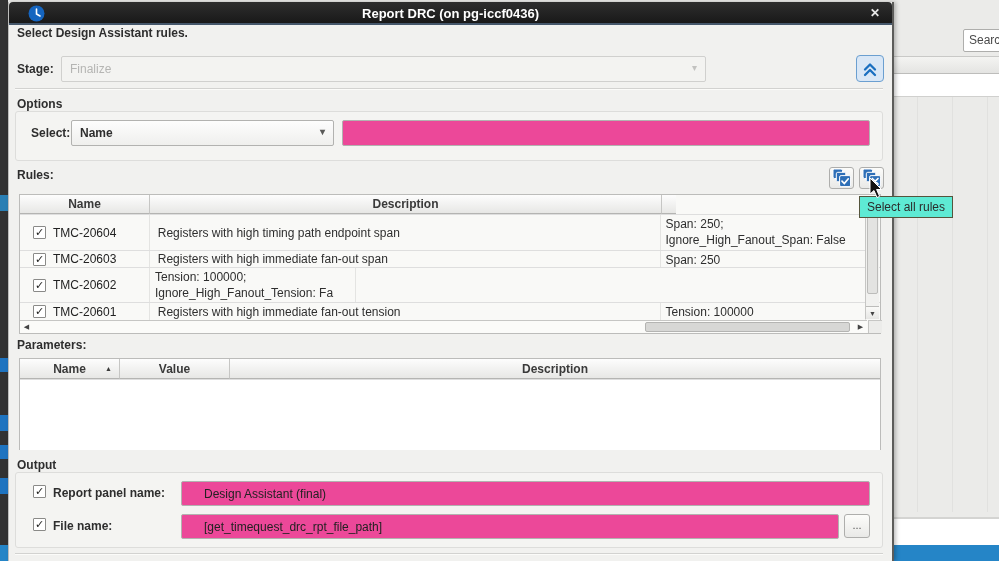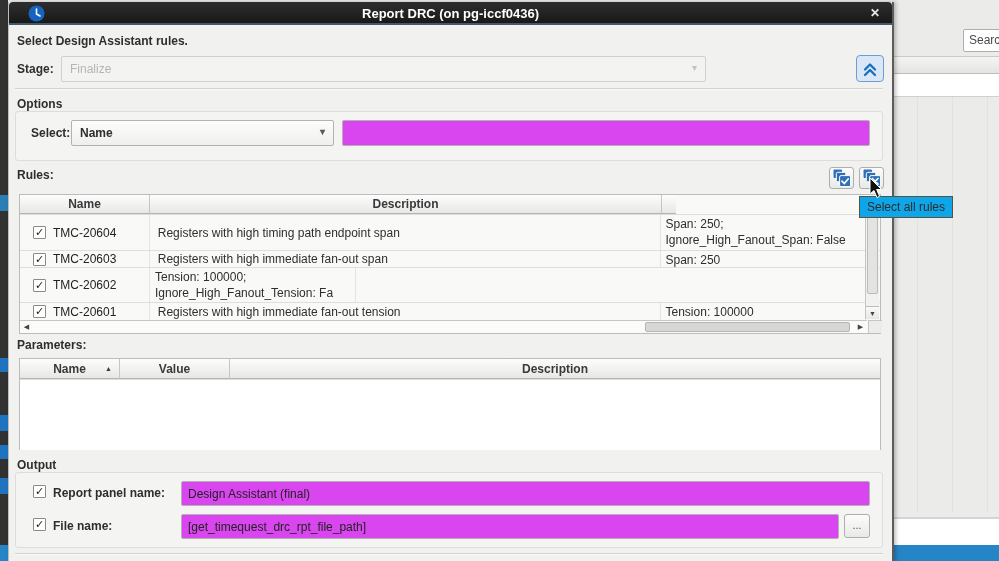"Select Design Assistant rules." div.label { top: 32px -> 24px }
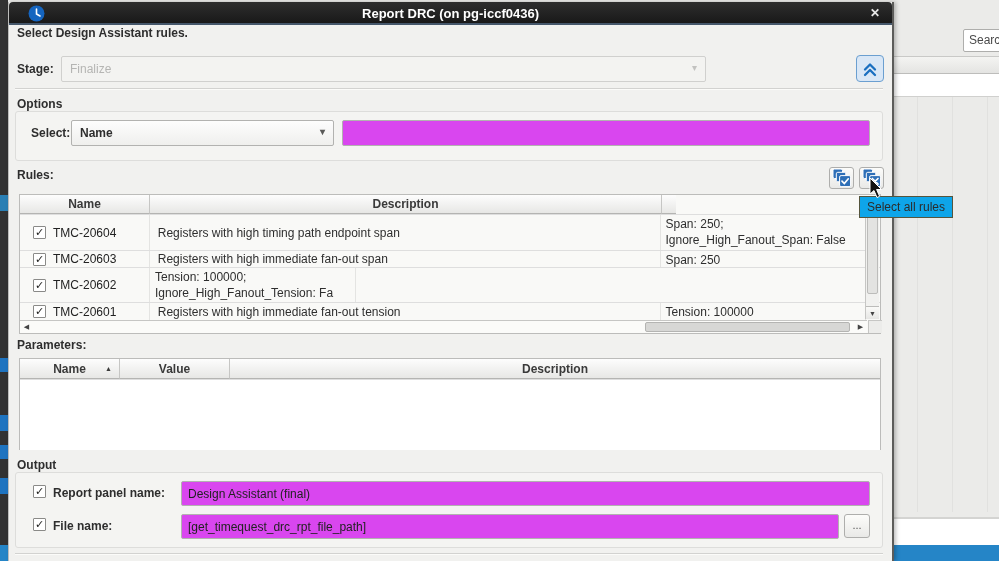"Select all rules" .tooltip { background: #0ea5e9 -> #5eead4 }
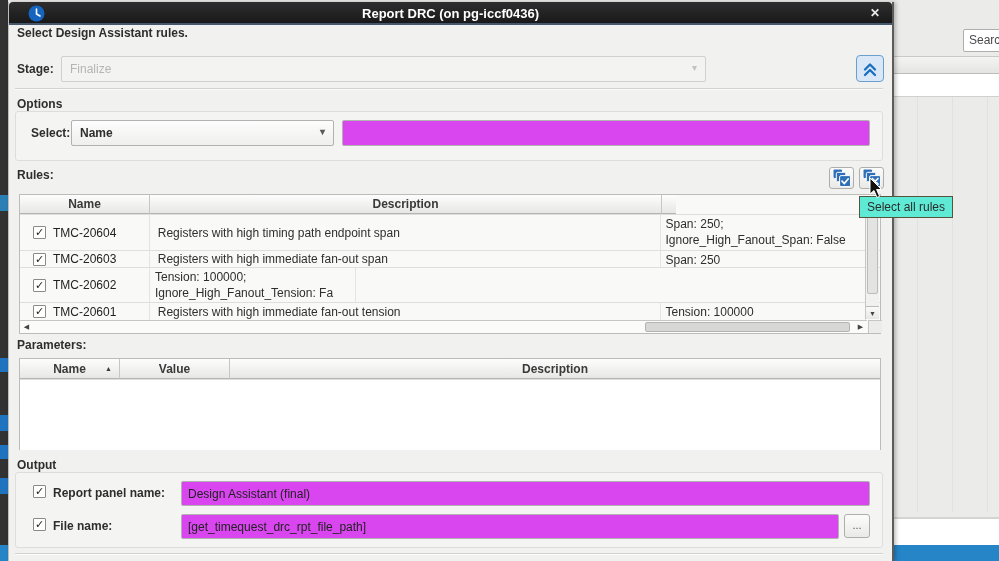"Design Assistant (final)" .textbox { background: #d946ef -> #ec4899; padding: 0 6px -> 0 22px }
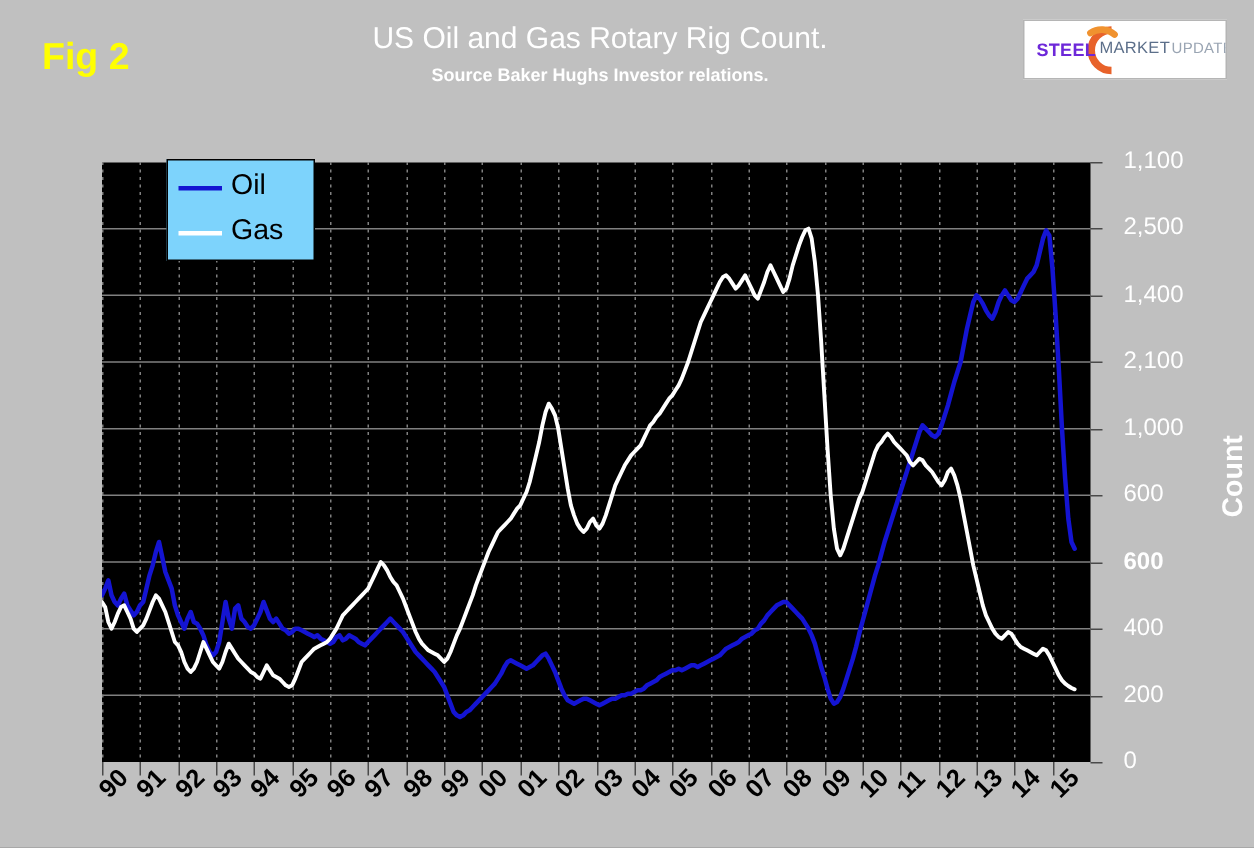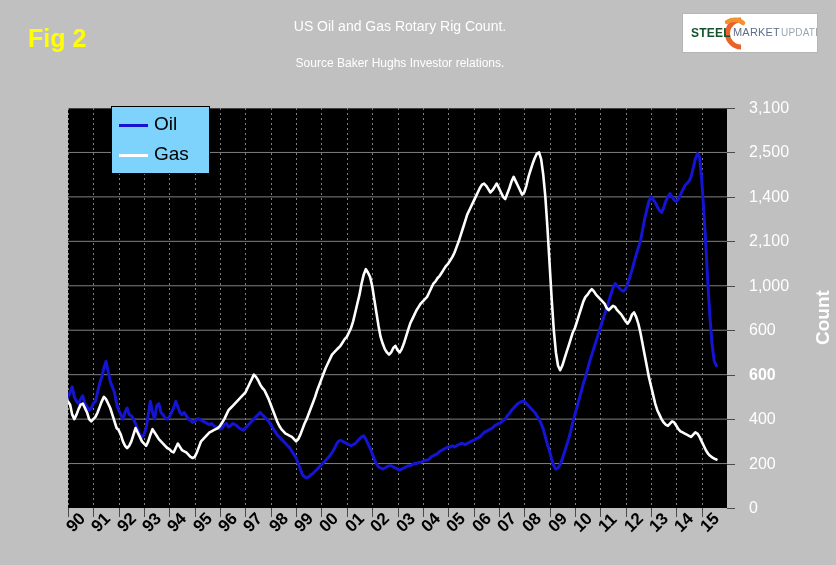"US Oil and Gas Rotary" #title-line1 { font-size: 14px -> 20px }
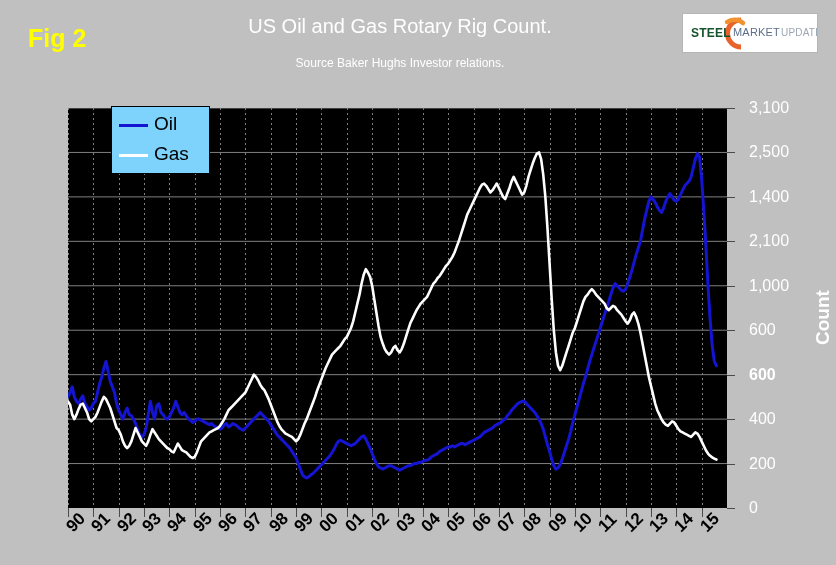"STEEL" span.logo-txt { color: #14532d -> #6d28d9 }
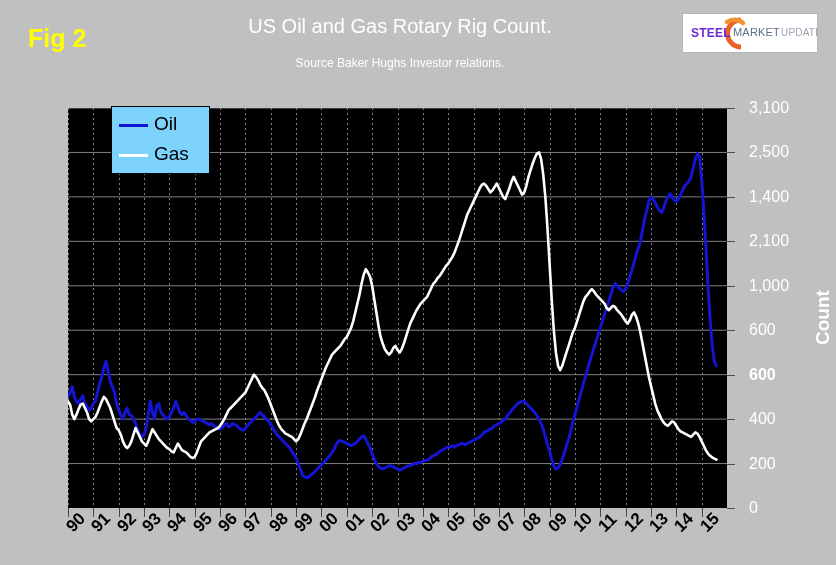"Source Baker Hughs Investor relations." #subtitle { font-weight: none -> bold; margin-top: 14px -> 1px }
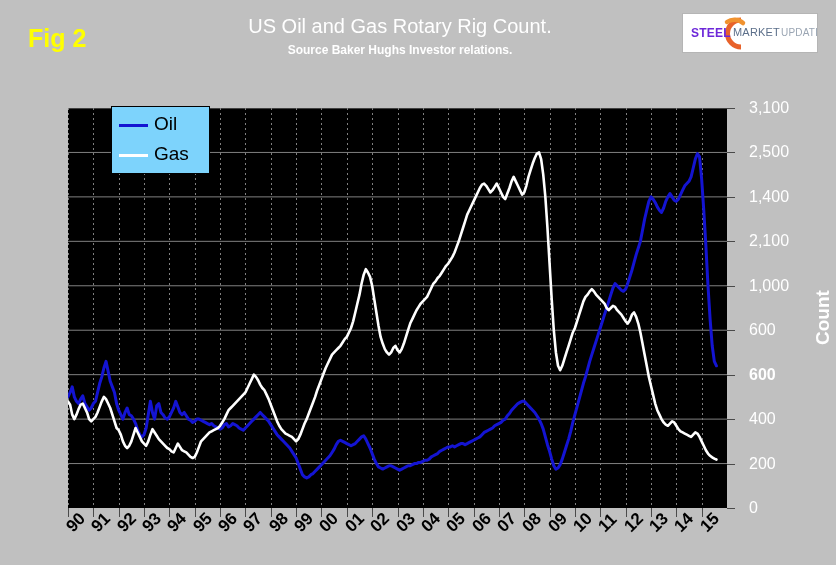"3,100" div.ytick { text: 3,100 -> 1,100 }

++++++++++++++++++++

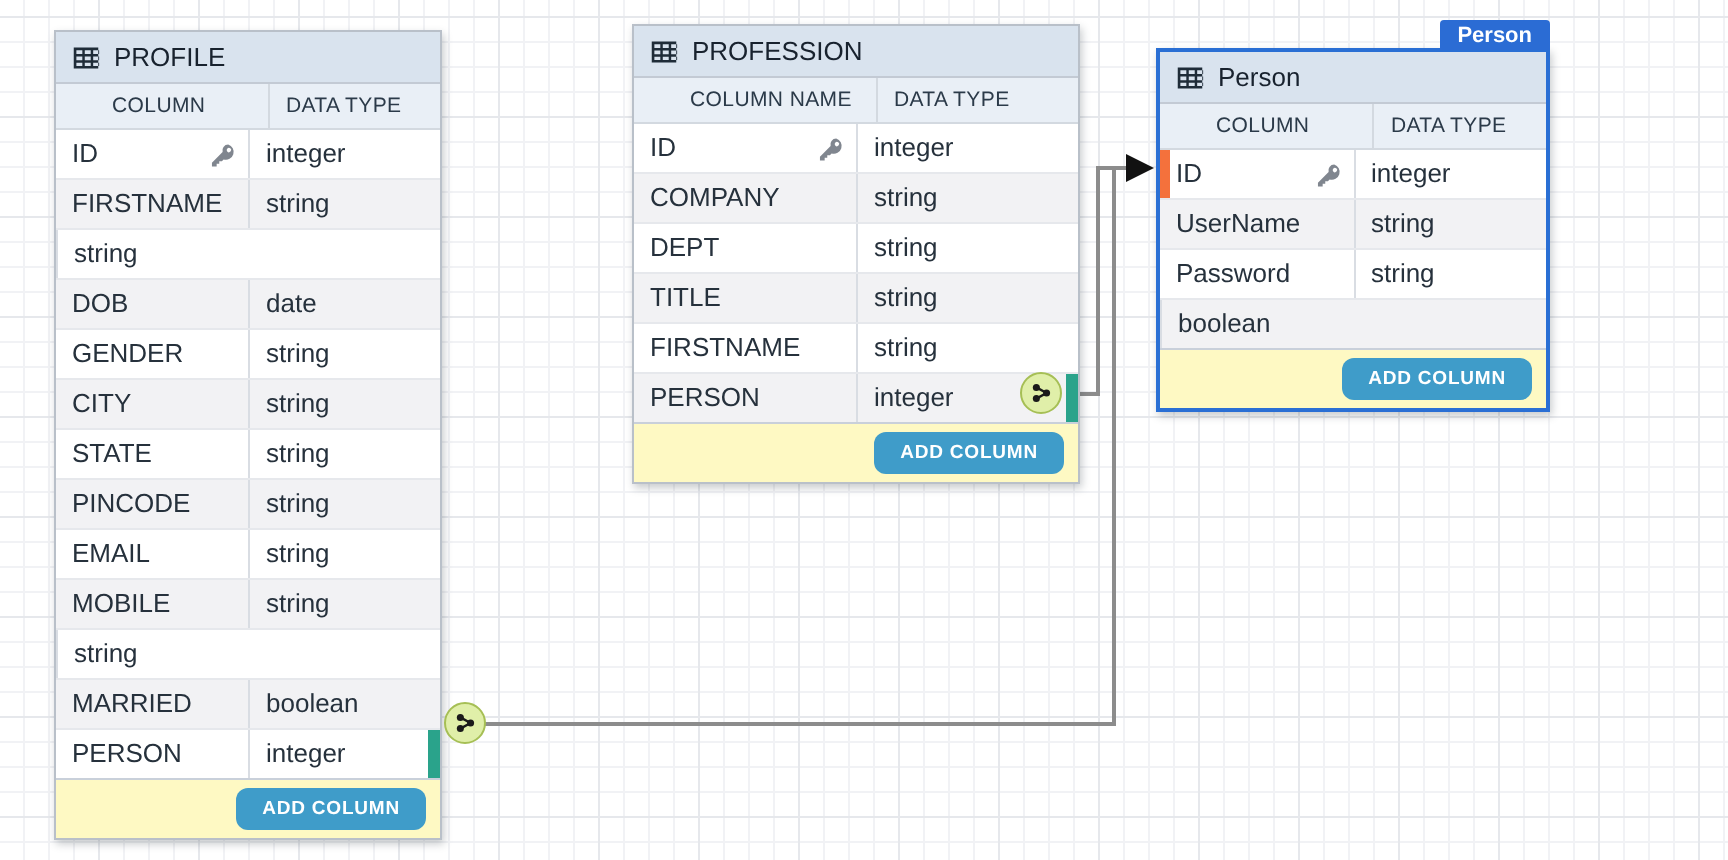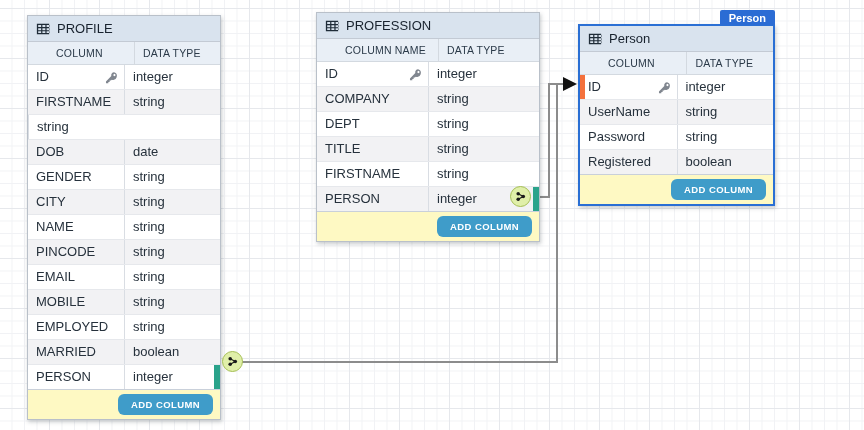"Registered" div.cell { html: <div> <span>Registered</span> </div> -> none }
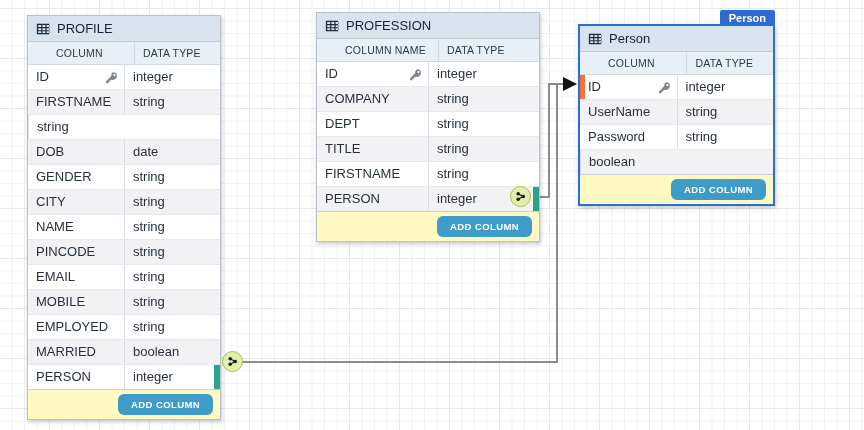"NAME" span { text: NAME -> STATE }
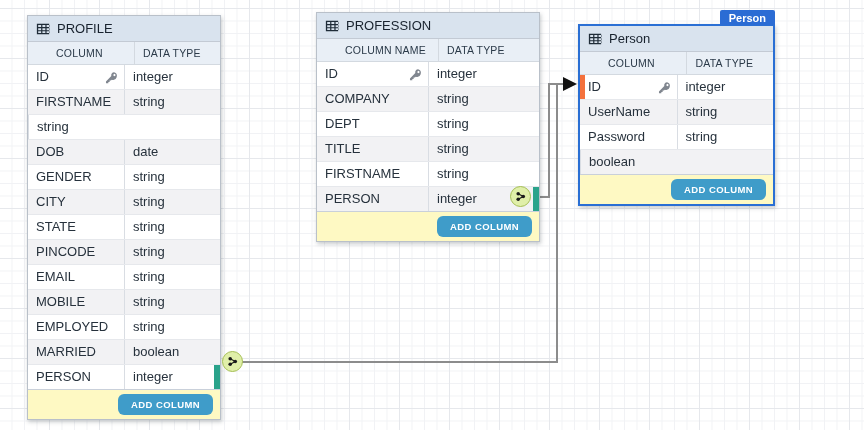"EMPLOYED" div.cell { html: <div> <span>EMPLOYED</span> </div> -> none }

++++++++++++++++++++

* REQUIRED WORK *
Please print the lines above word for word, starting at the one with "text: NAME ->" and ending at the one with "html: <div> <span>EMPLOYED</span>", both included, and without any picture.

* RESPONSE TO THIS EXERCISE *
"NAME" span { text: NAME -> STATE }
"EMPLOYED" div.cell { html: <div> <span>EMPLOYED</span> </div> -> none }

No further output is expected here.